▸ **Exercise aim**
Would you please output all the records exactly as given? Pictures should not appear in the copy.

▸ **Data shown**

★ ★ ★ ★

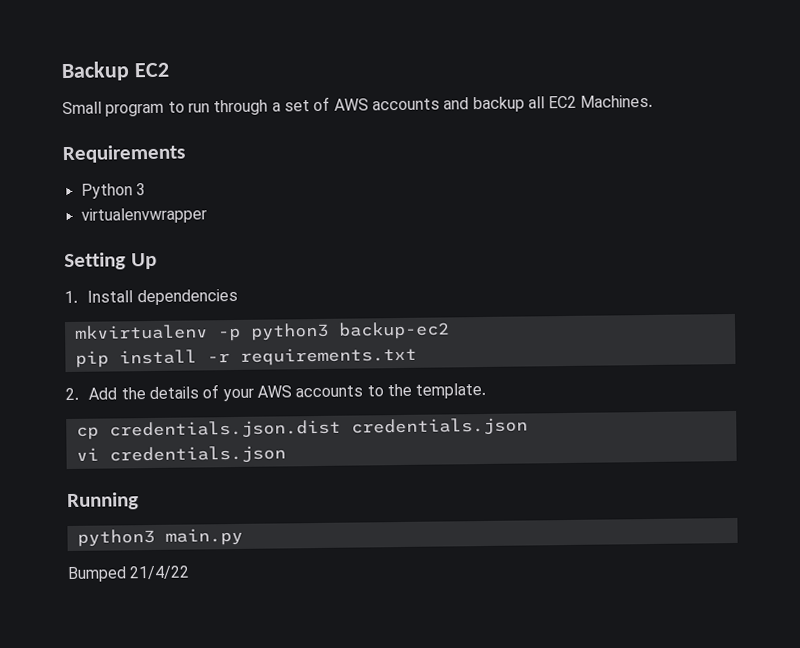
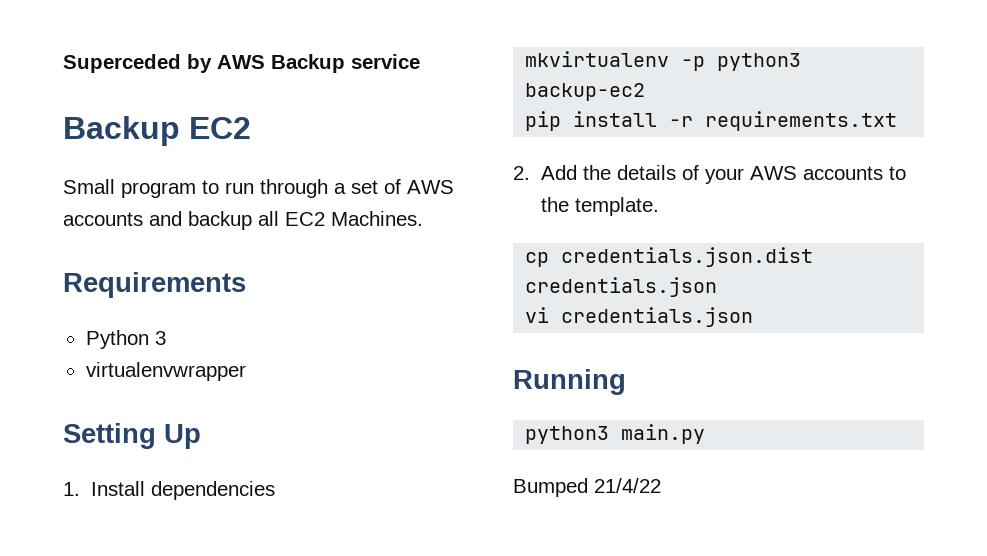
(61, 71) none -> [63,54,420,73] Superceded by AWS Backup service //

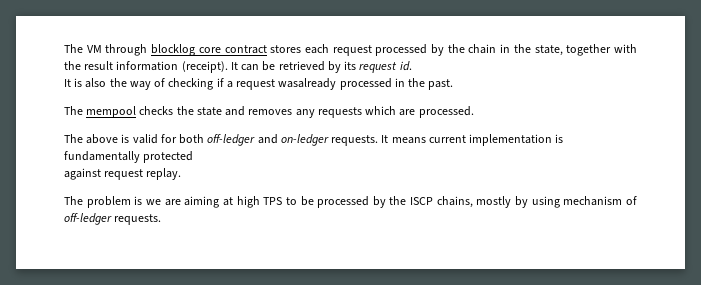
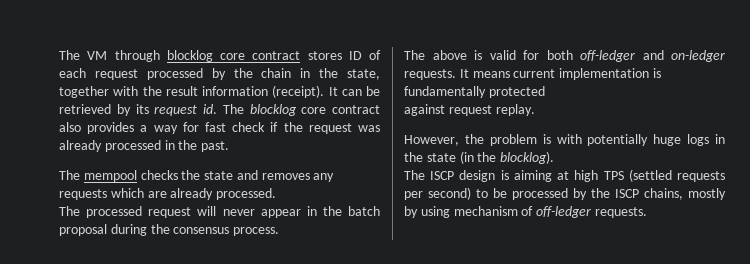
(302, 49) none -> [348,50,381,60] ID of
[64,78,337,90] // It is also the way of checking if a request wasalready -> [222,104,380,116] [59,122,380,134] [59,140,102,152] The blocklog core contract also provides a way for fast check if the request was already
(416, 112) none -> [170,188,214,200] already
(474, 112) none -> [59,206,380,218] [59,224,280,236] // The processed request will never appear in the batch proposal during the consensus process.
[64,196,283,208] The problem is we are aiming at high TPS -> [404,134,725,146] [404,151,555,164] [404,169,725,182] [404,187,471,200] However, the problem is with potentially huge logs in the state (in the blocklog). // The ISCP design is aiming at high TPS (settled requests per second)

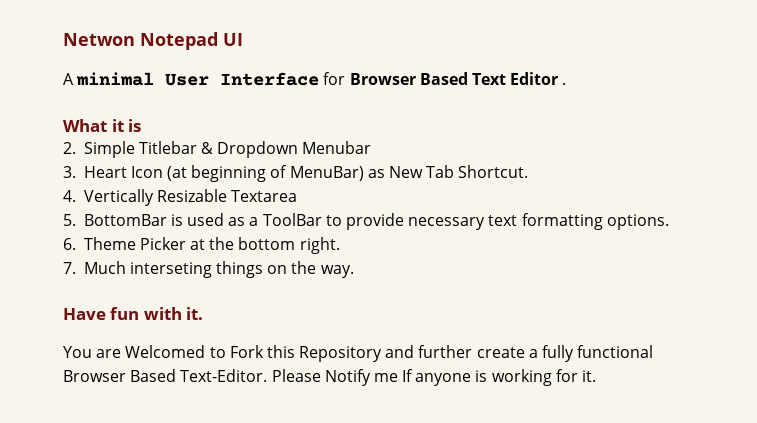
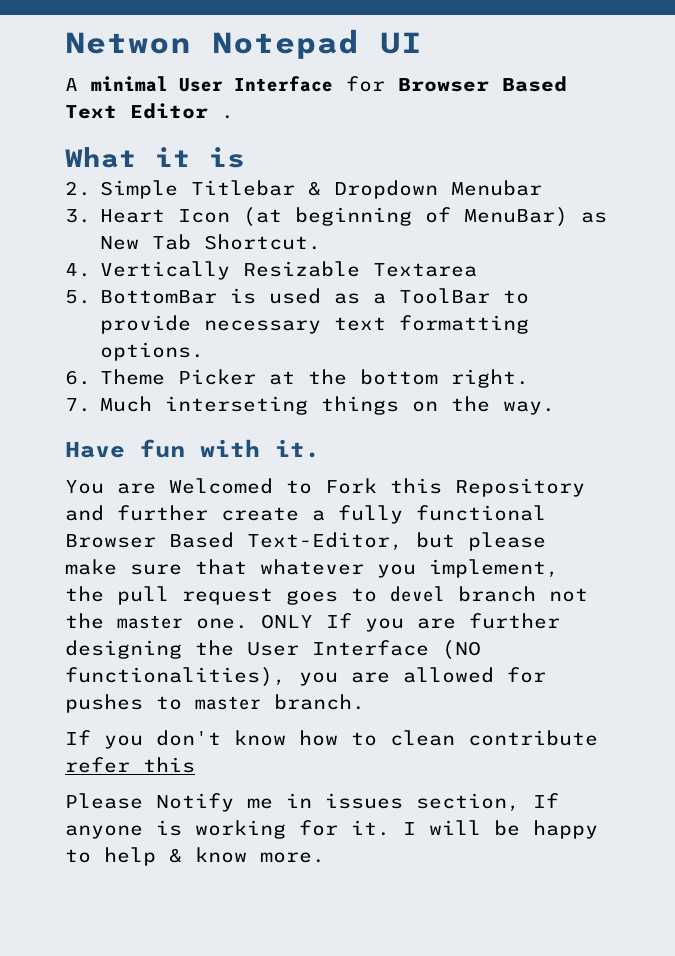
[180,369,398,386] Text-Editor. Please Notify me -> [247,532,546,551] [65,559,559,578] [65,586,588,605] [65,613,560,632] [65,640,481,660] [65,667,546,687] [65,694,365,713] [65,730,598,749] [65,757,195,773] [65,793,520,812] Text-Editor, but please make sure that whatever you implement, the pull request goes to devel branch not the master one. ONLY If you are further designing the User Interface (NO functionalities), you are allowed for pushes to master branch. // If you don't know how to clean contribute refer this // Please Notify me in issues section,
(597, 376) none -> [403,820,598,839] [65,847,325,866] I will be happy to help & know more.

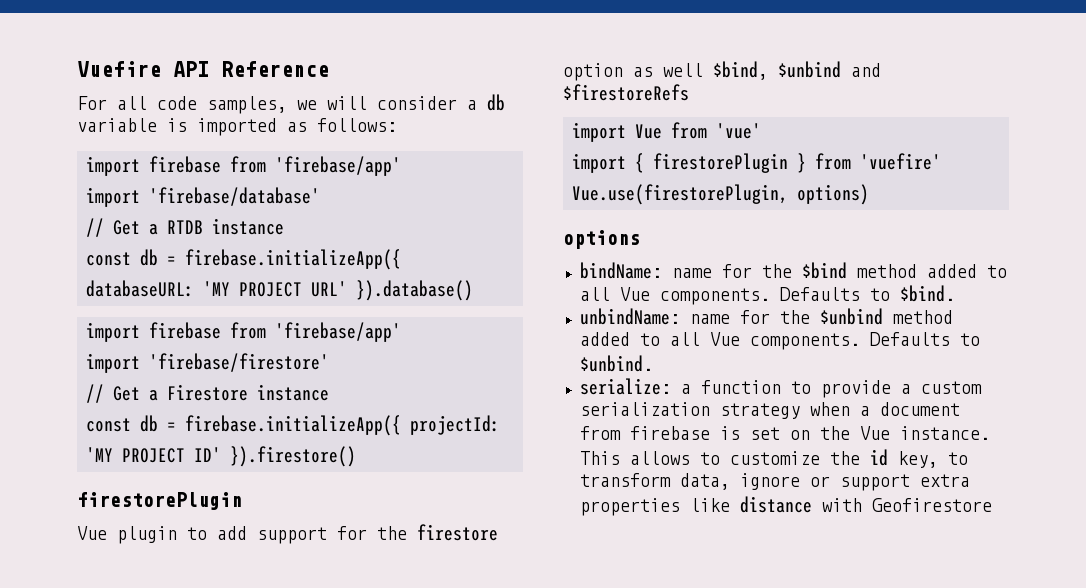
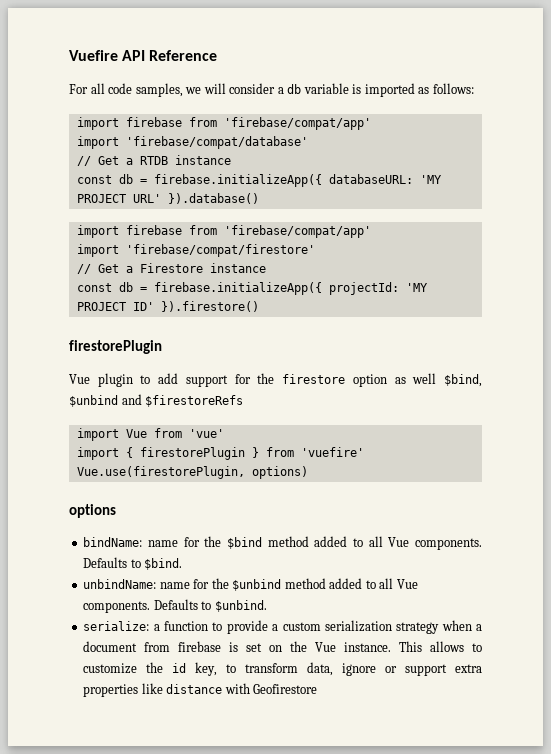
[275,156,401,176] [86,187,320,207] 'firebase/app' // import 'firebase/database' -> [223,117,371,130] [76,136,308,149] 'firebase/compat/app' // import 'firebase/compat/database'
[275,322,401,342] [86,353,329,373] 'firebase/app' // import 'firebase/firestore' -> [223,225,371,238] [76,244,315,257] 'firebase/compat/app' // import 'firebase/compat/firestore'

★ ★ ★ ★

▸ **Result for this exercise**
(61, 71) none -> [63,54,420,73] Superceded by AWS Backup service //

(302, 49) none -> [348,50,381,60] ID of
[64,78,337,90] // It is also the way of checking if a request wasalready -> [222,104,380,116] [59,122,380,134] [59,140,102,152] The blocklog core contract also provides a way for fast check if the request was already
(416, 112) none -> [170,188,214,200] already
(474, 112) none -> [59,206,380,218] [59,224,280,236] // The processed request will never appear in the batch proposal during the consensus process.
[64,196,283,208] The problem is we are aiming at high TPS -> [404,134,725,146] [404,151,555,164] [404,169,725,182] [404,187,471,200] However, the problem is with potentially huge logs in the state (in the blocklog). // The ISCP design is aiming at high TPS (settled requests per second)

[180,369,398,386] Text-Editor. Please Notify me -> [247,532,546,551] [65,559,559,578] [65,586,588,605] [65,613,560,632] [65,640,481,660] [65,667,546,687] [65,694,365,713] [65,730,598,749] [65,757,195,773] [65,793,520,812] Text-Editor, but please make sure that whatever you implement, the pull request goes to devel branch not the master one. ONLY If you are further designing the User Interface (NO functionalities), you are allowed for pushes to master branch. // If you don't know how to clean contribute refer this // Please Notify me in issues section,
(597, 376) none -> [403,820,598,839] [65,847,325,866] I will be happy to help & know more.

[275,156,401,176] [86,187,320,207] 'firebase/app' // import 'firebase/database' -> [223,117,371,130] [76,136,308,149] 'firebase/compat/app' // import 'firebase/compat/database'
[275,322,401,342] [86,353,329,373] 'firebase/app' // import 'firebase/firestore' -> [223,225,371,238] [76,244,315,257] 'firebase/compat/app' // import 'firebase/compat/firestore'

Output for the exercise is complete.